=== TASK STATEMENT ===
If a line in the following entries contains the string "Mickey", it counts toward the total; report only that total.
TASK INPUT: Begin
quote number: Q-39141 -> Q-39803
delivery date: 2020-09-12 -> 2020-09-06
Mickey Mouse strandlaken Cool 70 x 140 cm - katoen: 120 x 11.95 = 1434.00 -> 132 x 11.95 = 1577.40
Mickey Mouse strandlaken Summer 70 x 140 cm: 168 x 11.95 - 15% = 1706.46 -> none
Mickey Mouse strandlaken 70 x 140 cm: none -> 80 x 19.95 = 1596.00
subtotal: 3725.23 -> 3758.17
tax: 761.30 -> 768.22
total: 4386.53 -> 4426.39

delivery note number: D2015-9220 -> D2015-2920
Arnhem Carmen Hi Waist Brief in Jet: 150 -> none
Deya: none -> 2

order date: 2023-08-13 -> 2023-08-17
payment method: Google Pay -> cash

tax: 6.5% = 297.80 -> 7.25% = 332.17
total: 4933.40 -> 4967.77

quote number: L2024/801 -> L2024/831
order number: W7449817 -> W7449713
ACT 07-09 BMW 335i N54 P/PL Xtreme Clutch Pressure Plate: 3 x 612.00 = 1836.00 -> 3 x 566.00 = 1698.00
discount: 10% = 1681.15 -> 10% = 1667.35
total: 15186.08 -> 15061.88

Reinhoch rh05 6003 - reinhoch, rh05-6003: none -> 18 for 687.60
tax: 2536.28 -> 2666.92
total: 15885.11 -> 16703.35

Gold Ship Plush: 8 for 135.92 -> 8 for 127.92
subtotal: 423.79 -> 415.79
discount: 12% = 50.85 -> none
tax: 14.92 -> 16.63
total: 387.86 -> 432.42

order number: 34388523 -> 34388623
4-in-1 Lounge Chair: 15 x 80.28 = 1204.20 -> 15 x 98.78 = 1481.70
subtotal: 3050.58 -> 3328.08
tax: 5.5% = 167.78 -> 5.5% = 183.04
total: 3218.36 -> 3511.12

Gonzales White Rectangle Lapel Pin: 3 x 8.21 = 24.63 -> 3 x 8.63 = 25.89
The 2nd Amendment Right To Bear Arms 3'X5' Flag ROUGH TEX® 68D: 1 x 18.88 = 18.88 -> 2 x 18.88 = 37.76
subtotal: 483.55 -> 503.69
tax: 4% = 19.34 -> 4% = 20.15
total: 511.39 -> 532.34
TASK INPUT: End
=== WRITTEN ANSWER ===
3